## Exercise instructions
Under this line are the records; repeat exactly the lines starting at the one containing "font-size: 10px ->" and ending at the one containing "gap: none ->", omitting pictures.

## Material shown
# # # # #
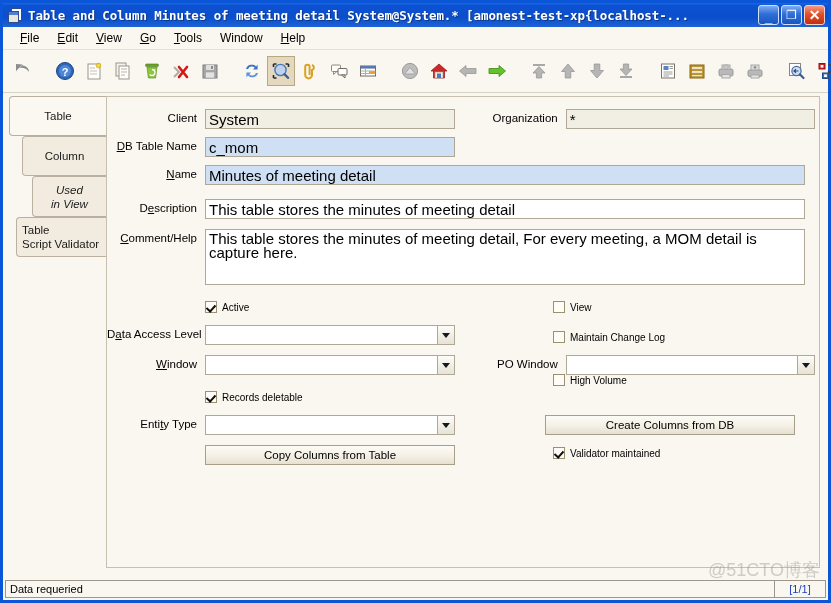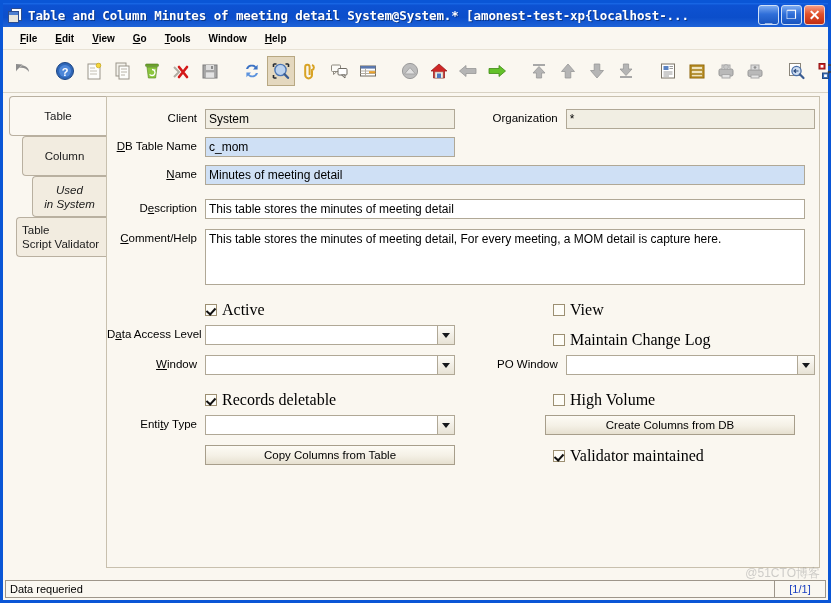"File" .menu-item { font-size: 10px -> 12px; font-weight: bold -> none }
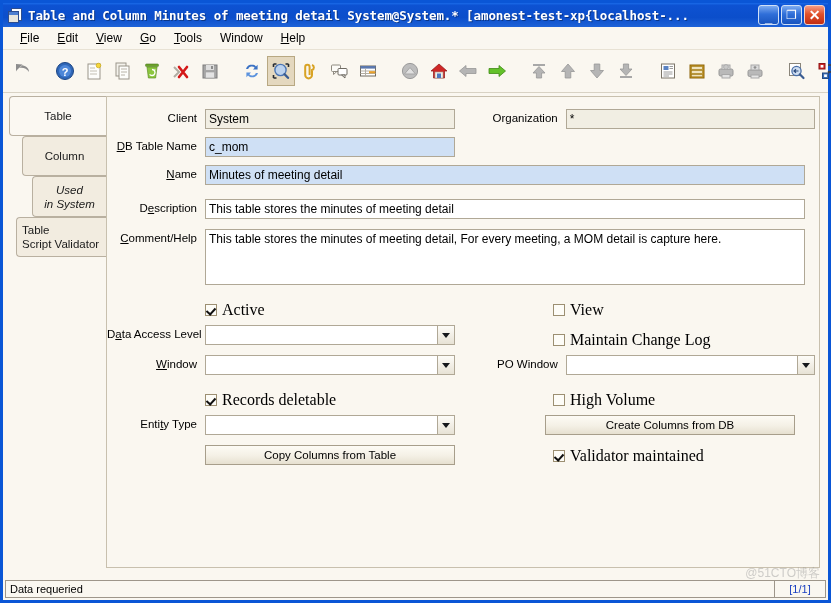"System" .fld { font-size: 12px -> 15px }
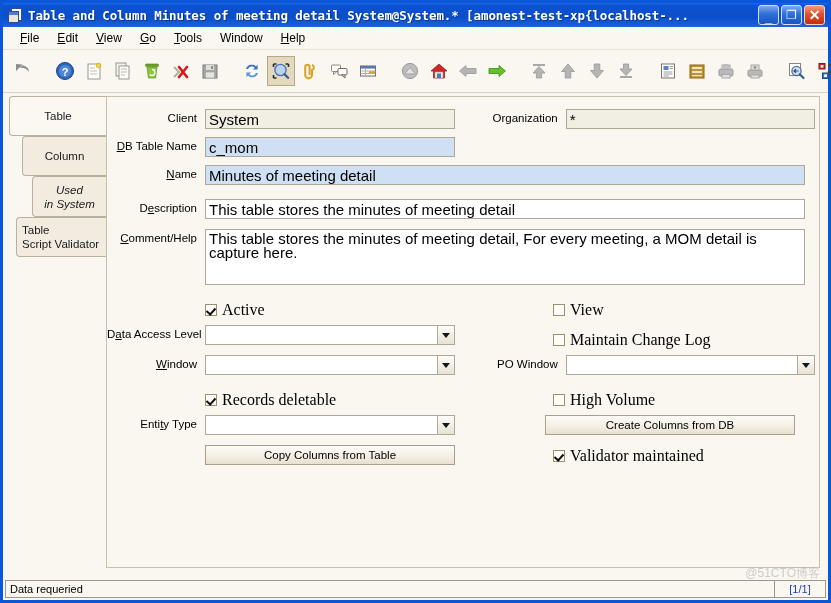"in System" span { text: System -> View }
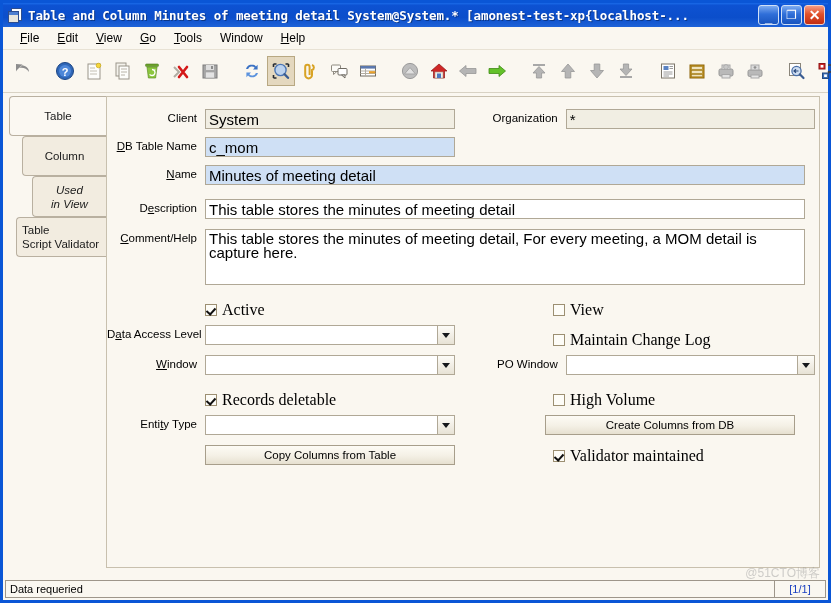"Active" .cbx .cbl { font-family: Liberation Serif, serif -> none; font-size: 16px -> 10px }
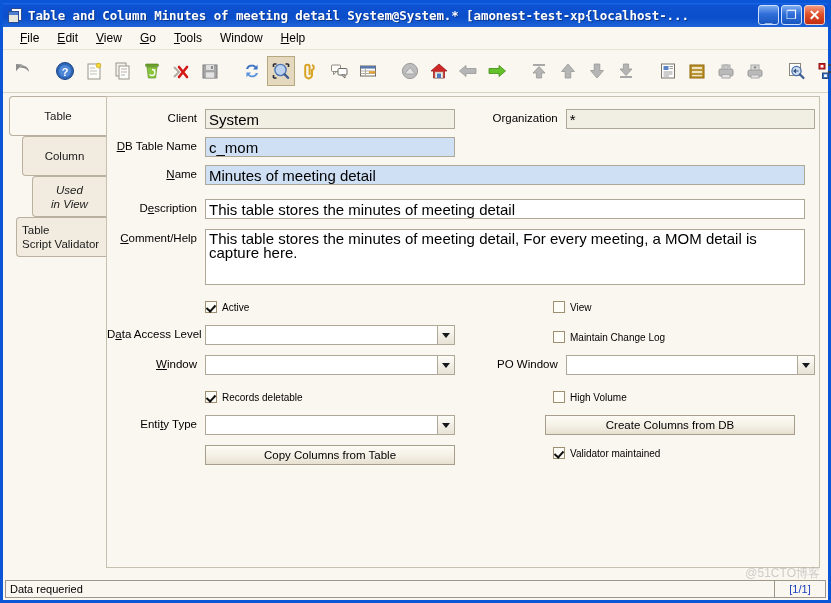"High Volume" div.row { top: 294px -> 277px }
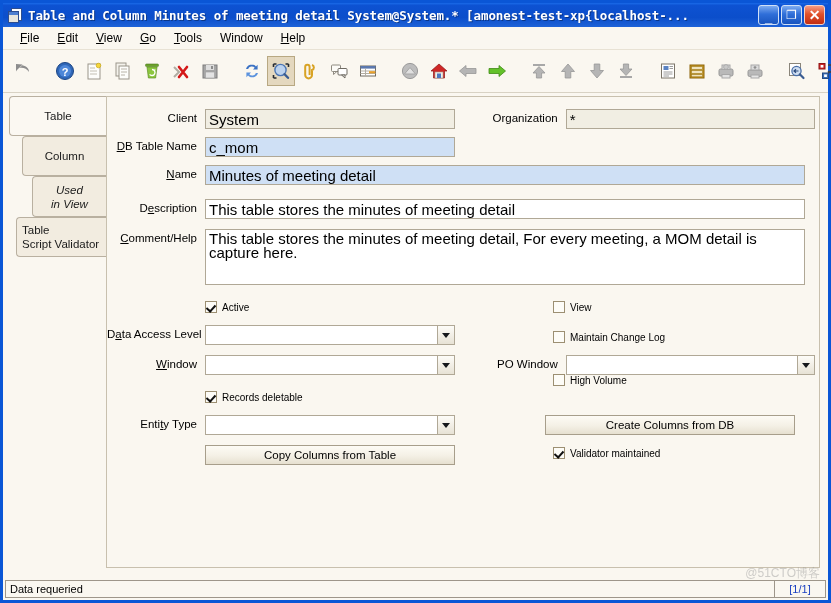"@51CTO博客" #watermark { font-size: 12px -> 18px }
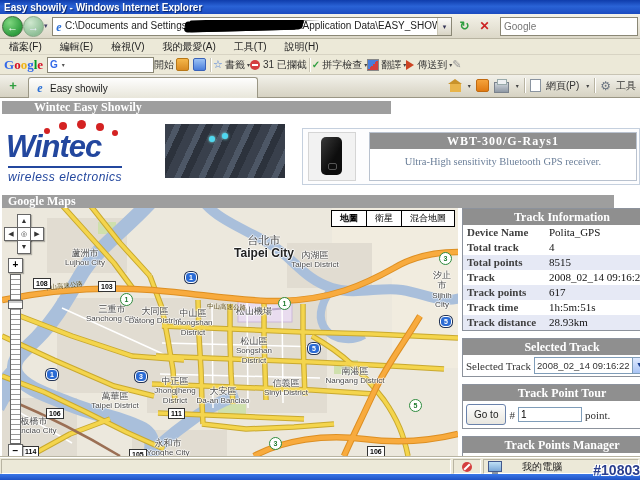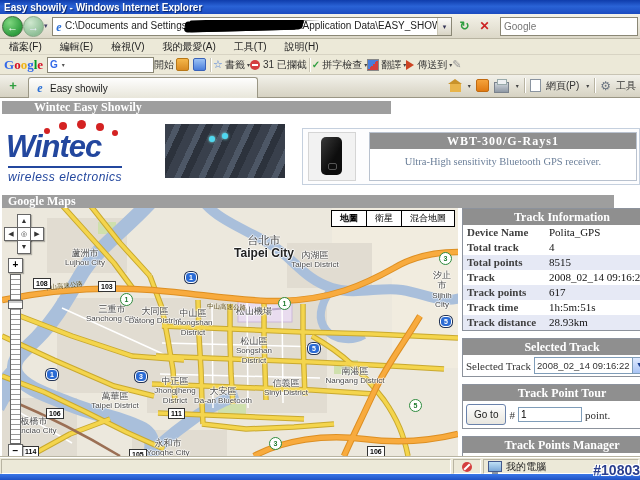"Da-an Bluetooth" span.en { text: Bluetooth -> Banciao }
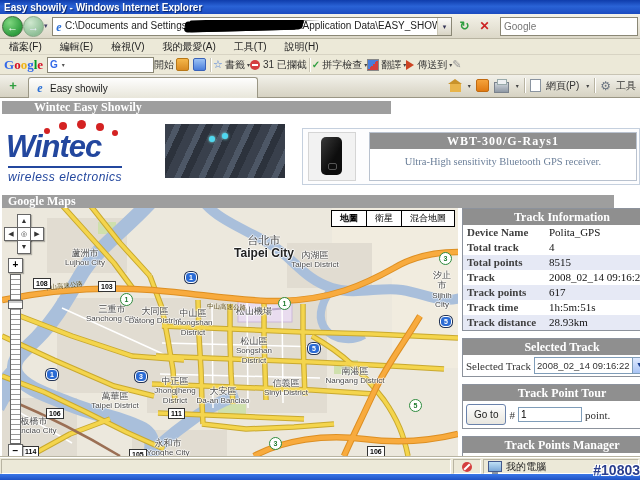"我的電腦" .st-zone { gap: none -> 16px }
# # # # #
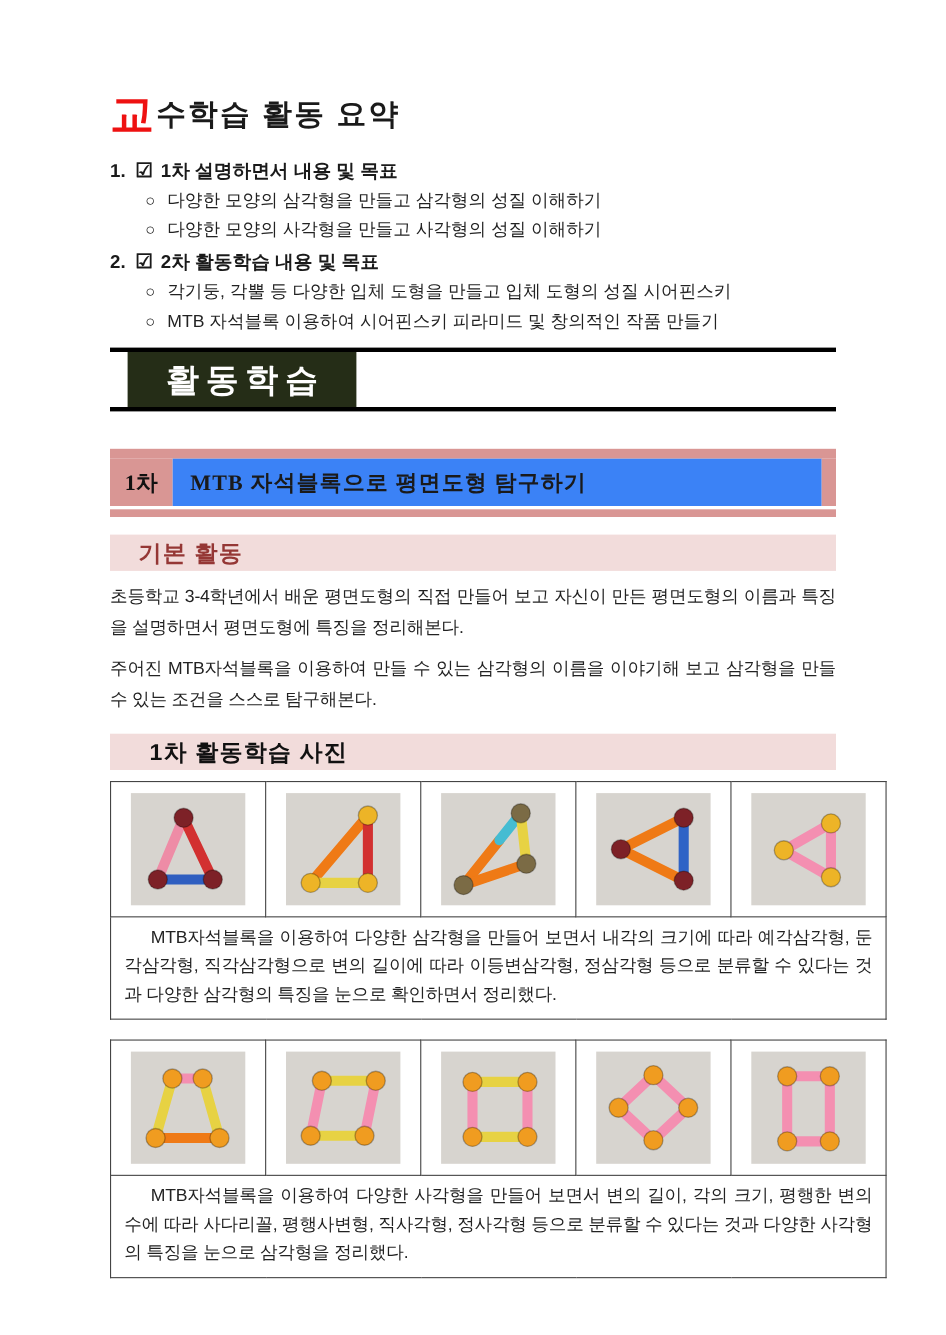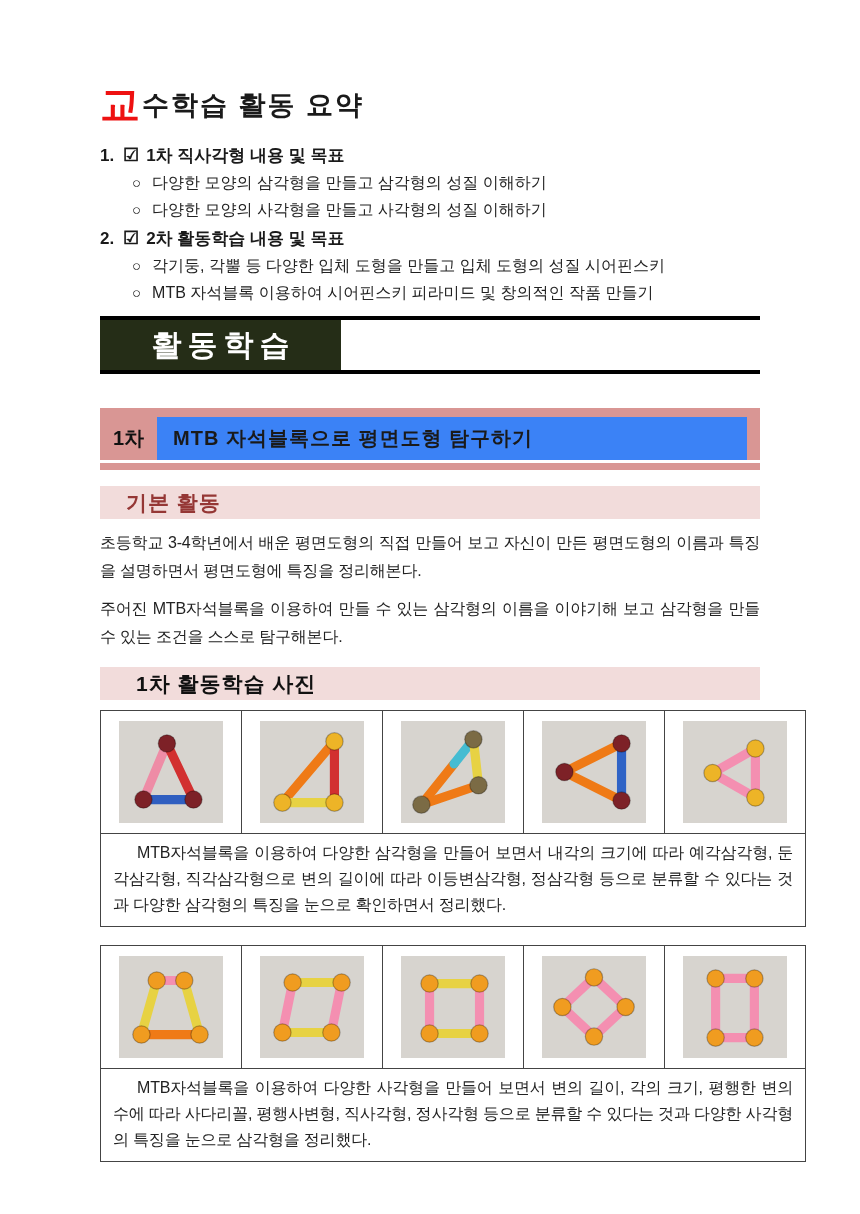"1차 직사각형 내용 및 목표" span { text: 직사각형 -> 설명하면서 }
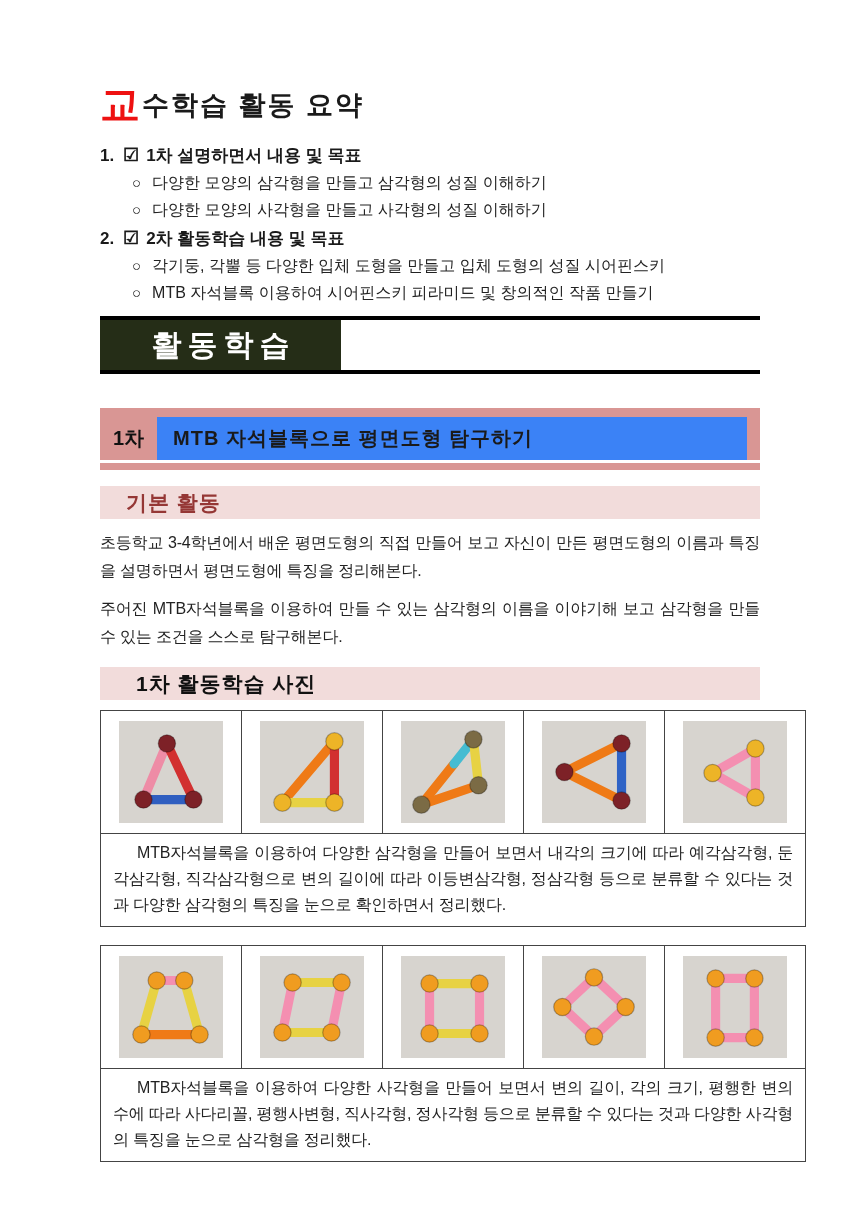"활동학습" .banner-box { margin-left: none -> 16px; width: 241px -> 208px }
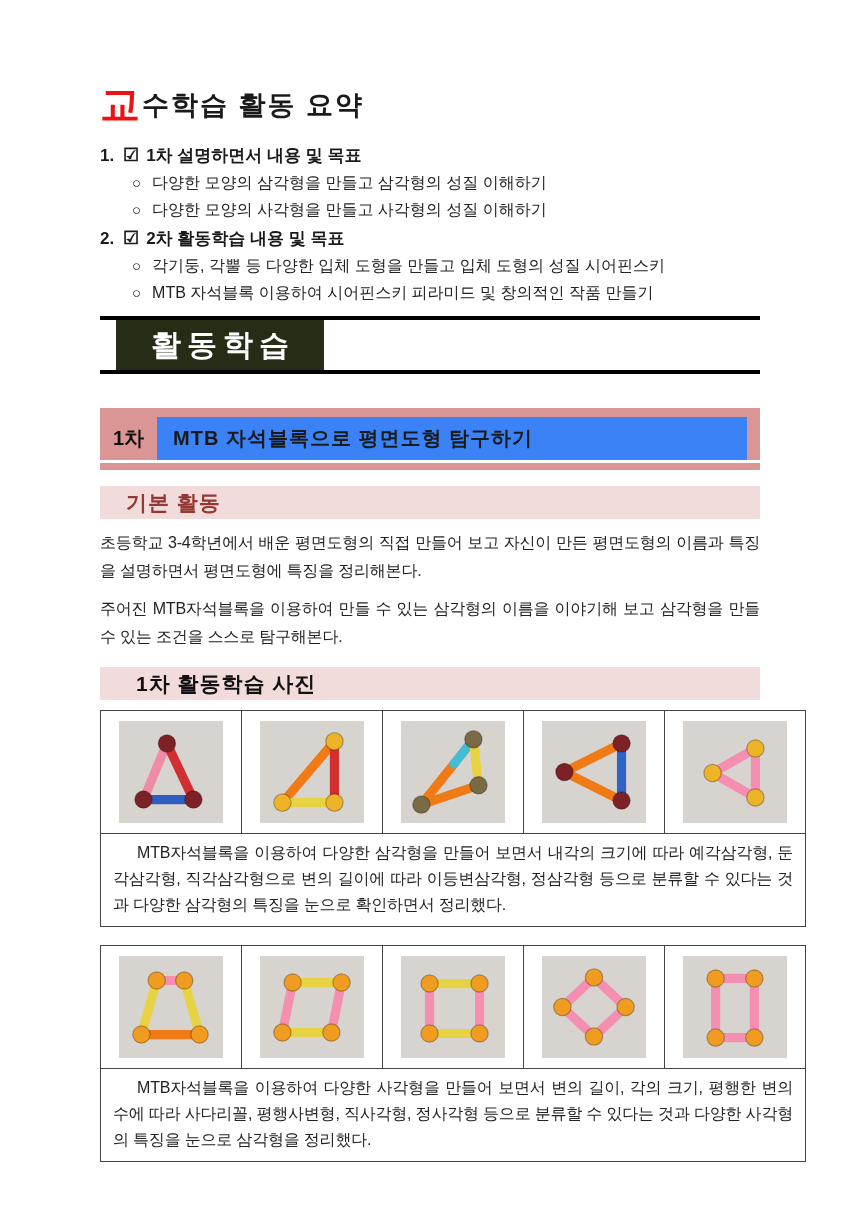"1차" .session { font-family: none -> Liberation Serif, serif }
# # # # #
## Exercise response
"File" .menu-item { font-size: 10px -> 12px; font-weight: bold -> none }
"System" .fld { font-size: 12px -> 15px }
"in System" span { text: System -> View }
"Active" .cbx .cbl { font-family: Liberation Serif, serif -> none; font-size: 16px -> 10px }
"High Volume" div.row { top: 294px -> 277px }
"@51CTO博客" #watermark { font-size: 12px -> 18px }
"Da-an Bluetooth" span.en { text: Bluetooth -> Banciao }
"我的電腦" .st-zone { gap: none -> 16px }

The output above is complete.